Para a CNTE, o norte da Pátria Educadora deve se concentrar
no cumprimento integral da Lei 13.005, que aprovou o Plano Nacional de Educação
(PNE, 2014-2024), observando-se o conjunto de diretrizes do Plano (art. 2o da
Lei) e os prazos para implementação das 20 metas e das 254 estratégias.
E para que o PNE saia efetivamente do papel, é preciso, desde
já, construir as bases para a regulamentação (institucional) do Sistema
Nacional de Educação e do Regime de Cooperação na educação básica – corolários
do financiamento e da gestão pública do PNE e da educação em geral. A
cooperação federativa, inclusive, deve prever a implantação do Custo Aluno
Qualidade (Inicial e Permanente) – política indispensável para garantir a
universalização das matrículas com qualidade e equidade e a valorização dos
trabalhadores em educação de todo país.
Embora haja coerência de parte do diagnóstico do projeto
Pátria Educadora com as ações indicadas no PNE (regime de cooperação,
valorização profissional, ênfase na aprendizagem dos estudantes), sua
abrangência é limitada e as concepções de algumas políticas e ações indicadas
como prioridades revelam retrocessos no debate educacional e precisam ser
revistas, a fim de que o projeto alcance os objetivos maiores a que se propõe:
(i) construir um ideário nacional em torno da educação; (ii) definir ações que
sinalizem o caminho a percorrer e (iii) organizar o debate que engaje a nação
na definição e execução das tarefas.
Questões gerais de mérito
Contrariando as resoluções das conferências nacionais de
educação – e aproveitando o vácuo no PNE, que se eximiu em estabelecer conceitos
sobre a qualidade da educação brasileira – observa-se que a proposta da SAE-PR
se sustenta numa lógica de meritocracia empresarial (com premiação de escolas e
bonificação para professores e diretores, além da possibilidade de afastar
profissionais que não cumprem metas) há muito contestada pela principal
idealizadora desse tipo de programa, a Dra. Diane Ravitch, que expôs os
malefícios dessas políticas nos sistemas de ensino de Nova Iorque, Chicago,
Filadélfia, Denver e San Diego em livro de sua autoria “Vida e Morte do Grande
Sistema Escolar Americano” (Brasil, Editora Sulina, 2011).

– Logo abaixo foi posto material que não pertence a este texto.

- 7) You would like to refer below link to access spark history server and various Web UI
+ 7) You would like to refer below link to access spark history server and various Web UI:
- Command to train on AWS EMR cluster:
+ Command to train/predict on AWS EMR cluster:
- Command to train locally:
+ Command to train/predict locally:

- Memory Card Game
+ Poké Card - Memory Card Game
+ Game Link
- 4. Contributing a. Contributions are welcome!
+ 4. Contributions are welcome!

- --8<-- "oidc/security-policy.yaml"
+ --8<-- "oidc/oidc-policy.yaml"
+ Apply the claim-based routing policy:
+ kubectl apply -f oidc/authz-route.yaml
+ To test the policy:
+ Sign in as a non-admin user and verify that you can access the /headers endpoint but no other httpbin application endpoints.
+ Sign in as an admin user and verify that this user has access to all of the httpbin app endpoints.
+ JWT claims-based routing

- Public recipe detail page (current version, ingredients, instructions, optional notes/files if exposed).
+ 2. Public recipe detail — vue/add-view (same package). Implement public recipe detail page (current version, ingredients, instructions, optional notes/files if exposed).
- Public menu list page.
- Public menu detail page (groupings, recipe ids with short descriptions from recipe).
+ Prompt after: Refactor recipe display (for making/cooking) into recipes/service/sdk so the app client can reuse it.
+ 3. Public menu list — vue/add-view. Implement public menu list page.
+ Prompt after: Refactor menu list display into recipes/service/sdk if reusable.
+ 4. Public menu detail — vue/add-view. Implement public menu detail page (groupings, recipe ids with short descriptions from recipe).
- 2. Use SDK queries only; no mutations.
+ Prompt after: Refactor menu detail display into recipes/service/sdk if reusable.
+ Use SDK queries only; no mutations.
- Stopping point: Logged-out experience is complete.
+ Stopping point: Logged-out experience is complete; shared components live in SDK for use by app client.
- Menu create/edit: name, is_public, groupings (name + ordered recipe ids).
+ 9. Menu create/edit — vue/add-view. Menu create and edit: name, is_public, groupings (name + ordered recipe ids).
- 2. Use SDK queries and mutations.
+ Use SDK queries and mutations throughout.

Nesse sentido, o conceito de qualidade da educação, defendido
na minuta da SAE-PR, contrapõe frontalmente o proposto pela CONAE, que pauta a
qualidade socialmente referenciada para a educação brasileira, aquela que
caminha em sintonia com as demandas da comunidade, do país e que mantém
estreito elo entre o Estado, a Escola e a Sociedade visando alcançar uma
educação inclusiva, plural, democrática, gratuita, laica e solidária.
Chama a atenção, ainda na linha da meritocracia, o viés da
oferta educacional seletiva, por meio de incentivo à formação de “ilhas de
excelência” no sistema federal de ensino (com a criação das Escolas Anísio
Teixeira), uma ação desnecessária tendo em vista o estágio em que se encontram
as Escolas Técnicas e os Institutos Federais de Educação, Ciência e Tecnologia
– integrantes da Rede Federal de Educação Profissional e Tecnológica – em
relação às demais redes públicas do país.
Embora o projeto destaque a importância de incluir a todos no
sistema educacional de qualidade (e com equidade), ele sustenta fortemente a
dicotomia universal/seletivo, que pode gerar iniquidades futuras.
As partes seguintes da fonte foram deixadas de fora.